To reduce the risk of dying early, people should do at least 150 minutes a week of at least moderate aerobic activity such as a brisk walk, Church said.

What do you say? I think this is just the beginning. Drive-thru workouts are coming, just like they came to Drive-Thru Hurricane To-Go cups in New Orleans, or liquor stores and funeral homes in Arkansas.

You may wonder what a drive-thru funeral home is like. Basically (and I've seen it) you drive up to a window, say the name of one of three people available for viewing into a speaker, and a big lazy susan-like thing rotates that casket with that person up to a window. A wake without half the crying! Progress and inovation in Our Modern World.

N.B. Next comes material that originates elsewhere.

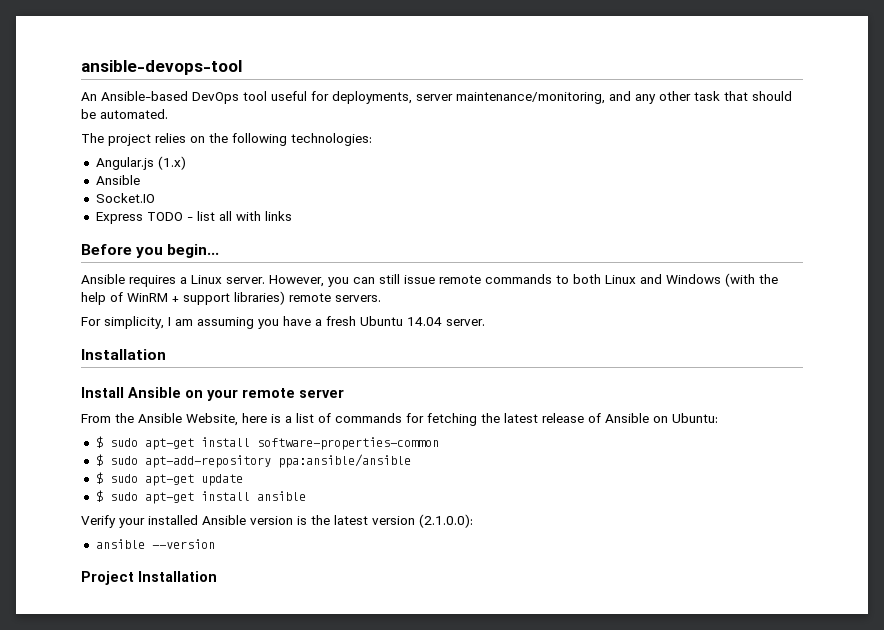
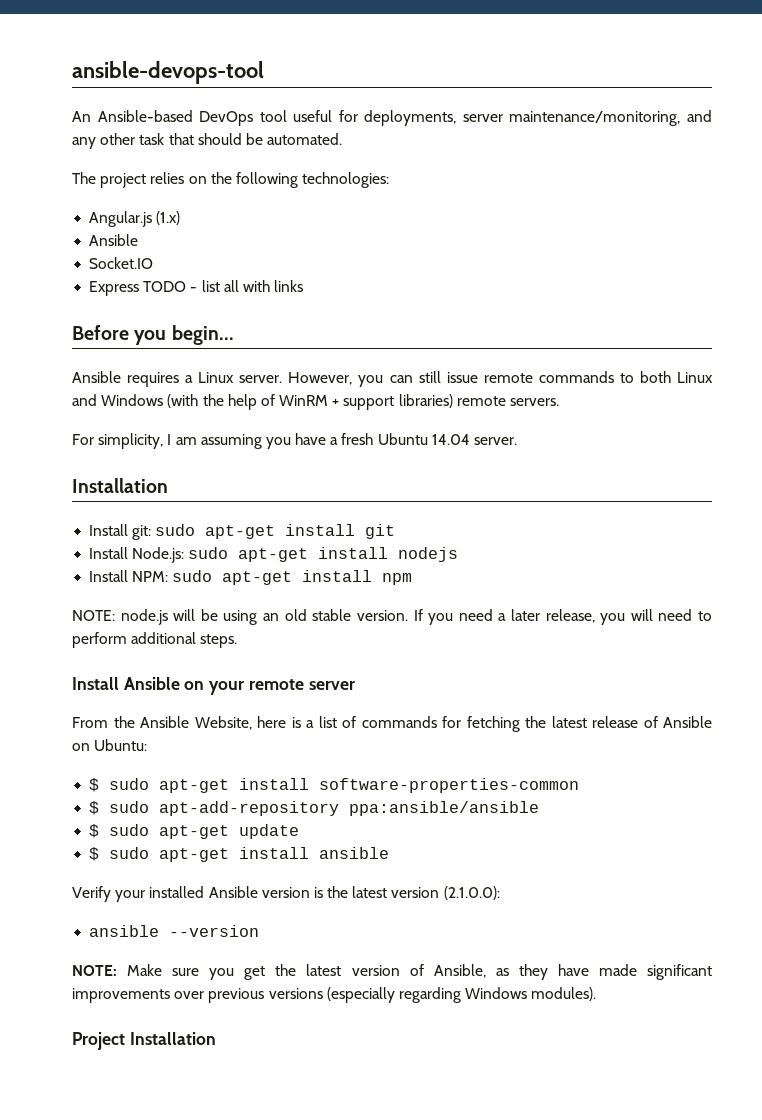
+ Install git: sudo apt-get install git
+ Install Node.js: sudo apt-get install nodejs
+ Install NPM: sudo apt-get install npm
+ NOTE: node.js will be using an old stable version. If you need a later release, you will need to perform additional steps.
+ NOTE: Make sure you get the latest version of Ansible, as they have made significant improvements over previous versions (especially regarding Windows modules).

So I been trying to figure out what a drive-thru workout would be like, and I think I'm about ready to start a franchise. Here's how it works. You drive up to a speaker and say what exercise you want, with which weight. You pay at the first window, of course, and then at the second window you are handed a dumbbell, either for curls or other car-sitting arm exercises, or a strap on leg weight for leg extensions.

You'd have to lie down across the front seat to do those fanny-tightening back leg curls. Perhaps there will be another person sitting on the other seat who could stroke your hair or count reps, provided his/her fly stays buttoned.

I think a person would have to be very careful of the gas pedal while doing calf raises. Maybe we should put a warning sign up for that, or our insurance would go through the roof...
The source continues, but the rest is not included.